Showing posts with label Sketchbook 150. Show all posts
Showing posts with label Sketchbook 150. Show all posts

Video Tour Through Sketchbook Number 150

I started telling a story of my adventures with the large (A3) sketchbook during the summer but never finished posting all the sketches from it! I still may add more scans with stories to the blog - but for now, here is a video of a flip-through of the whole sketchbook (with some reduction for privacy as usual).

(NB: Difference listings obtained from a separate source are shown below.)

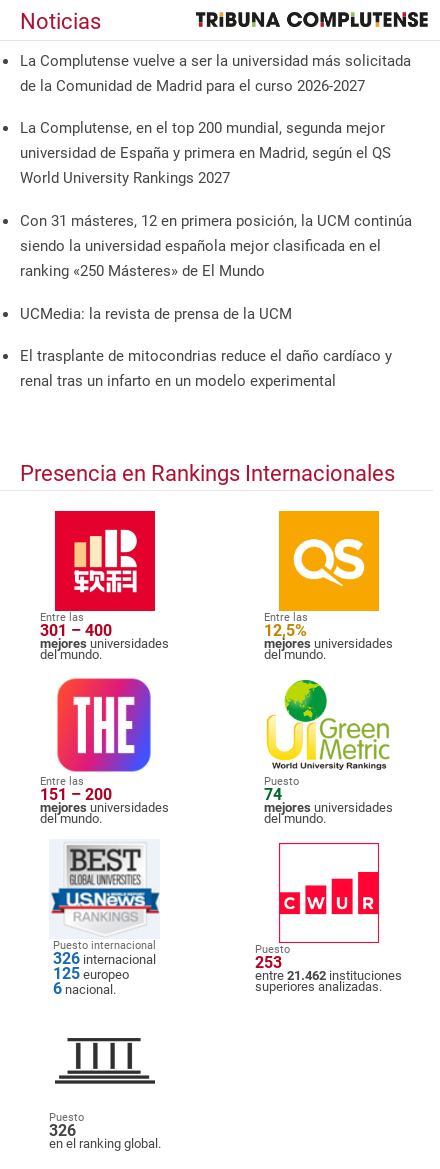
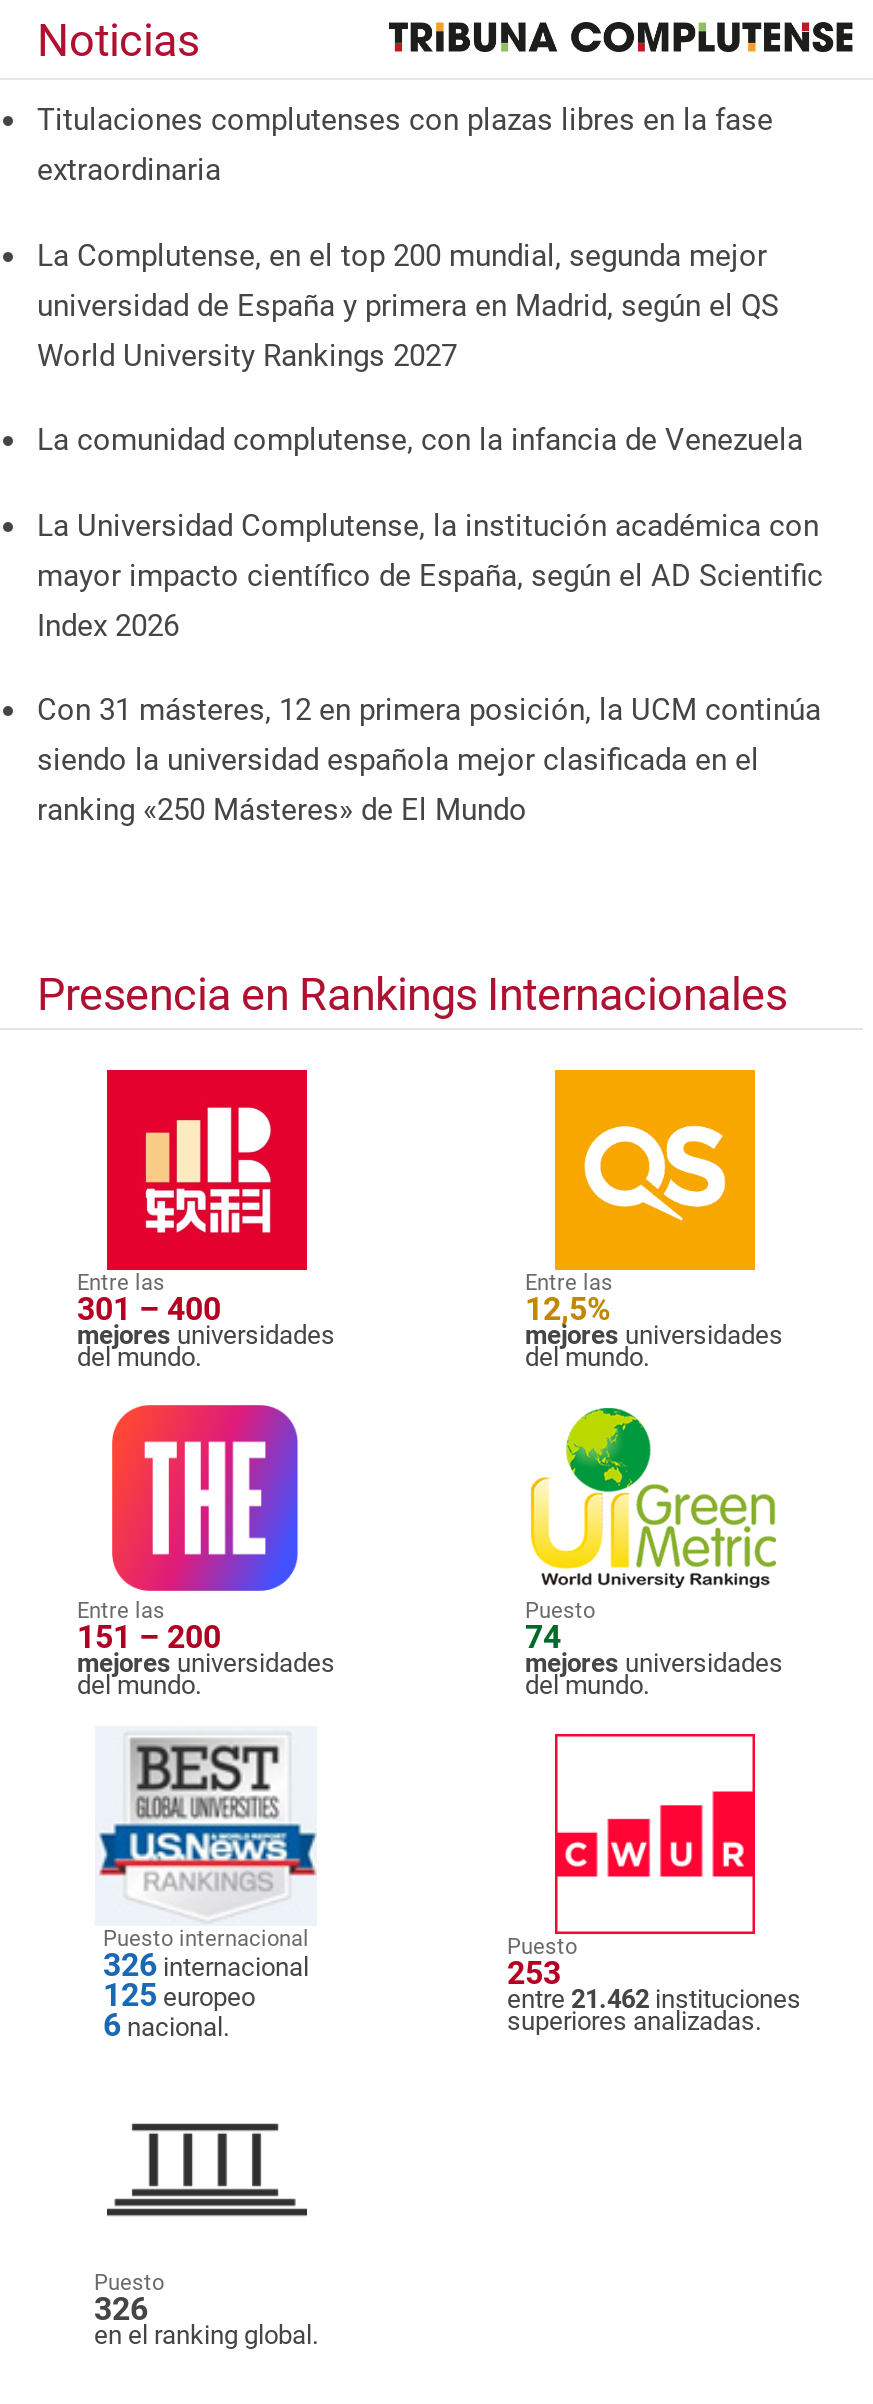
- La Complutense vuelve a ser la universidad más solicitada
- de la Comunidad de Madrid para el curso 2026-2027
+ Titulaciones complutenses con plazas libres en la fase
+ extraordinaria

+ La comunidad complutense, con la infancia de Venezuela
+ La Universidad Complutense, la institución académica con
+ mayor impacto científico de España, según el AD Scientific
+ Index 2026

moved down: Con 31 másteres, 12 en primera posición, la UCM continúa | siendo la universidad española mejor clasificada en el | ranking «250 Másteres» de El Mundo

- UCMedia: la revista de prensa de la UCM
- El trasplante de mitocondrias reduce el daño cardíaco y
- renal tras un infarto en un modelo experimental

This sketchbook has over ten separate posts with stories of biking and disasters - you can find them here:
https://blog.apple-pine.com/search/label/Sketchbook%20150

Bike and Sketch - Tree in a Garden

Gouache in my A3 sketchbook, some truth about my gouache palette in the photos below. I know I keep promising to fill a new palette with fresh gouache but somehow always end up with this old pencil box as a palette - and at this point, I think it is ok :)



Bike and Sketch Summer: Purple Bush Near Library in Gouache

The school year is upon us and I am catching up on scanning and posting about summer filled with lots of sketching and biking and all sorts of adventures around our home. 

This was a lovely outing on a very bright and rather hot day in July - and another page from my A3 Sketchbook #150 (some of the previous adventures of this sketchbook can be found by the #Sketchbook150 tag on this blog), painted with gouache on location. Sketching from a shade helped but taking a photo of the process was a nightmare - as you can see from some examples below. I am still yet to identify the purple bush - which I think calls for another visit to this place to make another sketch - perhaps when the seasons change? 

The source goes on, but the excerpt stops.